==== EXTRACTED INFORMATION ====
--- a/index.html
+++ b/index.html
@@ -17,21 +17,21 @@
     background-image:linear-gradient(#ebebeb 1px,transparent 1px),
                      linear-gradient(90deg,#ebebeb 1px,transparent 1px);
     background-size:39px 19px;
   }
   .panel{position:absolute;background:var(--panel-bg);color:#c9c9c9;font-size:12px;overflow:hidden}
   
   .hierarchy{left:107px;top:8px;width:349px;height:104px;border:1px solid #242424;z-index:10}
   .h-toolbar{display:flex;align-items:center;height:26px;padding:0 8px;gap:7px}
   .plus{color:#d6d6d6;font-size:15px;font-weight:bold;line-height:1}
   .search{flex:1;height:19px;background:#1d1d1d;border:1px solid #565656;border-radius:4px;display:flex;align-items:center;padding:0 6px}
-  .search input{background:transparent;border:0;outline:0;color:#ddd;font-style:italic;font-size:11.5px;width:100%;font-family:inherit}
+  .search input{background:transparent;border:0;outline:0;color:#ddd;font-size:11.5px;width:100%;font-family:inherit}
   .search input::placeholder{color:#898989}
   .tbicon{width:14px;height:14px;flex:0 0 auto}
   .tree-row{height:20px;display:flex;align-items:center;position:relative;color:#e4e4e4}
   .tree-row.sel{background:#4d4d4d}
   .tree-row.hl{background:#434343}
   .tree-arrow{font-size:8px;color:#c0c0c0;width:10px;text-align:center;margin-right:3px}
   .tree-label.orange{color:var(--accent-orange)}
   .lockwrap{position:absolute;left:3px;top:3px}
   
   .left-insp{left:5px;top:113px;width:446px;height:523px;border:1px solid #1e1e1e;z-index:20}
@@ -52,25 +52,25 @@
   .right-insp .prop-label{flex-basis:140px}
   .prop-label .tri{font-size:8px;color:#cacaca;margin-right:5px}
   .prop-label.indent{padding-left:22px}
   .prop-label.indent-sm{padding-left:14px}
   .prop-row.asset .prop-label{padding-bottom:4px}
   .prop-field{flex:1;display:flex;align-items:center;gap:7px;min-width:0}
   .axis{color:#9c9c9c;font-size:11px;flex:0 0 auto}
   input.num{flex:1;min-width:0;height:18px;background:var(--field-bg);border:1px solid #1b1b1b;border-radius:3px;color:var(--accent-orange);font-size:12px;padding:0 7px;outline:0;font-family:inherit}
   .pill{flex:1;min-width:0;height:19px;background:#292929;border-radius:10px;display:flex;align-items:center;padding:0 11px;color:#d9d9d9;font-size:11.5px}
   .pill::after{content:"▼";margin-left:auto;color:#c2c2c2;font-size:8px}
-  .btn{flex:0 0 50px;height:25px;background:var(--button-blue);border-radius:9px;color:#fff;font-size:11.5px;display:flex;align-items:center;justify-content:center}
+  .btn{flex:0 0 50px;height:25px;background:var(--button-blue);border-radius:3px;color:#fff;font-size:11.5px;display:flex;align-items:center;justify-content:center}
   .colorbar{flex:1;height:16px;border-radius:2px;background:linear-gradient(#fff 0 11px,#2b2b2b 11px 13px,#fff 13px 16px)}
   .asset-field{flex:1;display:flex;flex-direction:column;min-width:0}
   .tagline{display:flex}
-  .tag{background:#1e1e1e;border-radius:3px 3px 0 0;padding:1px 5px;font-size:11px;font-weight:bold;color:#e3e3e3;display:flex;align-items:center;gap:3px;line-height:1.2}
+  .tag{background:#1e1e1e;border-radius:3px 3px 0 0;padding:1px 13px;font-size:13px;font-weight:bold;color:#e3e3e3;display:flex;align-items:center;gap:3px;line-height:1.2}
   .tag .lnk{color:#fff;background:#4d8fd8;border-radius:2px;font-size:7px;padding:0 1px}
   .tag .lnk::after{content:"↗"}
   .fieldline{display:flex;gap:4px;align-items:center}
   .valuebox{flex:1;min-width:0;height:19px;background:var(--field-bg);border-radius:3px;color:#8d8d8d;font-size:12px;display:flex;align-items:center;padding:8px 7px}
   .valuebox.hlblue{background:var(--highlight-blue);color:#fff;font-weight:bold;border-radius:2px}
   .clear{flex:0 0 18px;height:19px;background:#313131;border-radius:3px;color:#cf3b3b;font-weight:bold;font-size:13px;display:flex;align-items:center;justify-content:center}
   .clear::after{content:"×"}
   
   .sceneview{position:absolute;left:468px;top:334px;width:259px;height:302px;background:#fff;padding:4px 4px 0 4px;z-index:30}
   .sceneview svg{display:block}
====
◆ WORK TO BE COMPLETED: Without skipping a line, print the listing once more exactly.

◆ ANSWER FOR THIS EXERCISE:
--- a/index.html
+++ b/index.html
@@ -17,21 +17,21 @@
     background-image:linear-gradient(#ebebeb 1px,transparent 1px),
                      linear-gradient(90deg,#ebebeb 1px,transparent 1px);
     background-size:39px 19px;
   }
   .panel{position:absolute;background:var(--panel-bg);color:#c9c9c9;font-size:12px;overflow:hidden}
   
   .hierarchy{left:107px;top:8px;width:349px;height:104px;border:1px solid #242424;z-index:10}
   .h-toolbar{display:flex;align-items:center;height:26px;padding:0 8px;gap:7px}
   .plus{color:#d6d6d6;font-size:15px;font-weight:bold;line-height:1}
   .search{flex:1;height:19px;background:#1d1d1d;border:1px solid #565656;border-radius:4px;display:flex;align-items:center;padding:0 6px}
-  .search input{background:transparent;border:0;outline:0;color:#ddd;font-style:italic;font-size:11.5px;width:100%;font-family:inherit}
+  .search input{background:transparent;border:0;outline:0;color:#ddd;font-size:11.5px;width:100%;font-family:inherit}
   .search input::placeholder{color:#898989}
   .tbicon{width:14px;height:14px;flex:0 0 auto}
   .tree-row{height:20px;display:flex;align-items:center;position:relative;color:#e4e4e4}
   .tree-row.sel{background:#4d4d4d}
   .tree-row.hl{background:#434343}
   .tree-arrow{font-size:8px;color:#c0c0c0;width:10px;text-align:center;margin-right:3px}
   .tree-label.orange{color:var(--accent-orange)}
   .lockwrap{position:absolute;left:3px;top:3px}
   
   .left-insp{left:5px;top:113px;width:446px;height:523px;border:1px solid #1e1e1e;z-index:20}
@@ -52,25 +52,25 @@
   .right-insp .prop-label{flex-basis:140px}
   .prop-label .tri{font-size:8px;color:#cacaca;margin-right:5px}
   .prop-label.indent{padding-left:22px}
   .prop-label.indent-sm{padding-left:14px}
   .prop-row.asset .prop-label{padding-bottom:4px}
   .prop-field{flex:1;display:flex;align-items:center;gap:7px;min-width:0}
   .axis{color:#9c9c9c;font-size:11px;flex:0 0 auto}
   input.num{flex:1;min-width:0;height:18px;background:var(--field-bg);border:1px solid #1b1b1b;border-radius:3px;color:var(--accent-orange);font-size:12px;padding:0 7px;outline:0;font-family:inherit}
   .pill{flex:1;min-width:0;height:19px;background:#292929;border-radius:10px;display:flex;align-items:center;padding:0 11px;color:#d9d9d9;font-size:11.5px}
   .pill::after{content:"▼";margin-left:auto;color:#c2c2c2;font-size:8px}
-  .btn{flex:0 0 50px;height:25px;background:var(--button-blue);border-radius:9px;color:#fff;font-size:11.5px;display:flex;align-items:center;justify-content:center}
+  .btn{flex:0 0 50px;height:25px;background:var(--button-blue);border-radius:3px;color:#fff;font-size:11.5px;display:flex;align-items:center;justify-content:center}
   .colorbar{flex:1;height:16px;border-radius:2px;background:linear-gradient(#fff 0 11px,#2b2b2b 11px 13px,#fff 13px 16px)}
   .asset-field{flex:1;display:flex;flex-direction:column;min-width:0}
   .tagline{display:flex}
-  .tag{background:#1e1e1e;border-radius:3px 3px 0 0;padding:1px 5px;font-size:11px;font-weight:bold;color:#e3e3e3;display:flex;align-items:center;gap:3px;line-height:1.2}
+  .tag{background:#1e1e1e;border-radius:3px 3px 0 0;padding:1px 13px;font-size:13px;font-weight:bold;color:#e3e3e3;display:flex;align-items:center;gap:3px;line-height:1.2}
   .tag .lnk{color:#fff;background:#4d8fd8;border-radius:2px;font-size:7px;padding:0 1px}
   .tag .lnk::after{content:"↗"}
   .fieldline{display:flex;gap:4px;align-items:center}
   .valuebox{flex:1;min-width:0;height:19px;background:var(--field-bg);border-radius:3px;color:#8d8d8d;font-size:12px;display:flex;align-items:center;padding:8px 7px}
   .valuebox.hlblue{background:var(--highlight-blue);color:#fff;font-weight:bold;border-radius:2px}
   .clear{flex:0 0 18px;height:19px;background:#313131;border-radius:3px;color:#cf3b3b;font-weight:bold;font-size:13px;display:flex;align-items:center;justify-content:center}
   .clear::after{content:"×"}
   
   .sceneview{position:absolute;left:468px;top:334px;width:259px;height:302px;background:#fff;padding:4px 4px 0 4px;z-index:30}
   .sceneview svg{display:block}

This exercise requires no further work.